For example, it is possible to create a filtered image from a
sequence of three input images such as that in FIGS. 19a to 19c, to
coincide with the position of the image in any one of the fields
shown.
[0107] In the reiterative process illustrated in FIG. 6, the two
filtered images compared at each motion estimation stage are
filtered with a coefficient set that applies no shift to input
fields 1 and 4, allowing their true relative position to be
measured; it is to be noted that no inverse transform need be
performed at this stage. When convergence is achieved, a modified
set of coefficients may be applied to the stored frequency arrays
to create shifted versions of the filtered images. This may be
done, for example, to create an output frame that is coincident
with the one of three input fields.
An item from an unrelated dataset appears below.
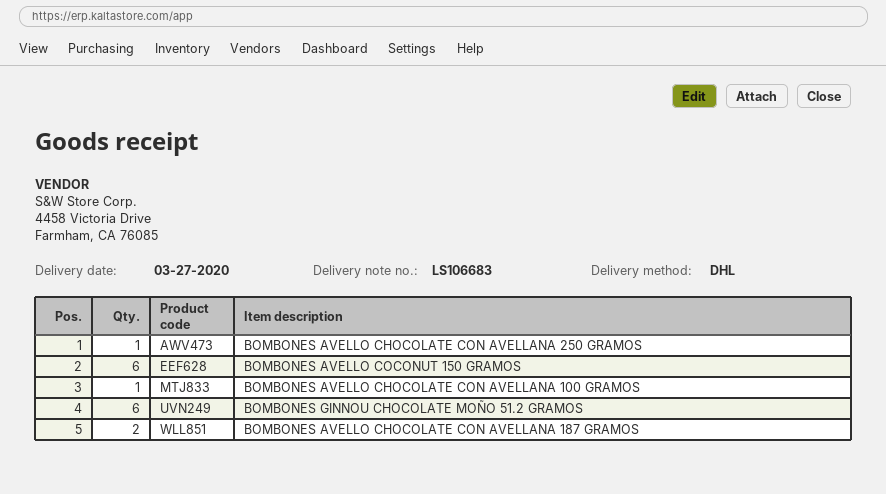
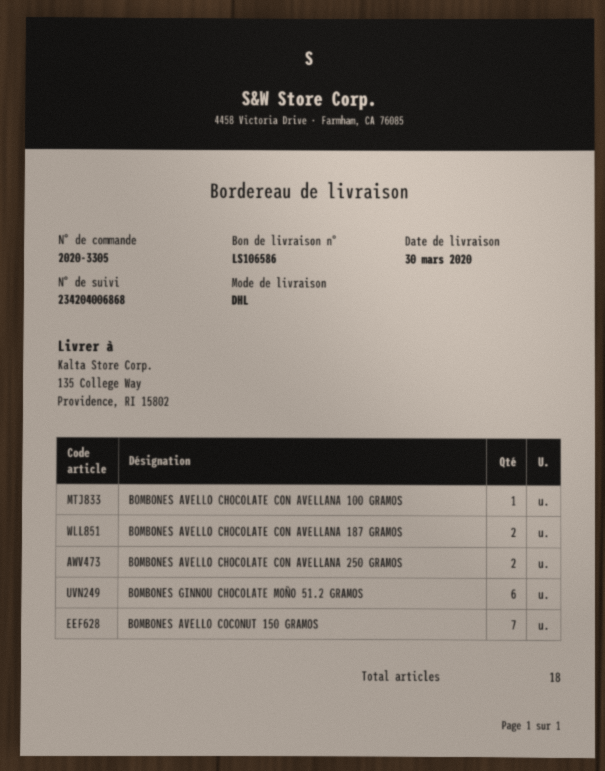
delivery note number: LS106683 -> LS106586
delivery date: 2020-03-27 -> 2020-03-30
BOMBONES AVELLO CHOCOLATE CON AVELLANA 250 GRAMOS: 1 -> 2
BOMBONES AVELLO COCONUT 150 GRAMOS: 6 -> 7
Another coincident output frame
may be created from a different group of three input fields. These
results may then be compared with the original field and the better
match selected for output at each picture point.
[0108] It is also necessary to create an output image for every
motion vector that is found within the area to be reconstructed.
The reiterative motion estimation process is capable of accurately
identifying more than one vector in an area of analysis, provided
the evidence of the various motion vectors is reasonably equally
balanced and not masked by the presence of a much `stronger`
vector. By using suitable motion estimation algorithms, it is then
possible to extract useful vectors which may then be used to
reconstruct output images, each image correctly compensating one
element of motion in the area in question. It is often also
necessary to use motion vectors that are identified in nearby areas
of analysis to construct further output images that correctly
compensate other motion vectors that are not easily identified.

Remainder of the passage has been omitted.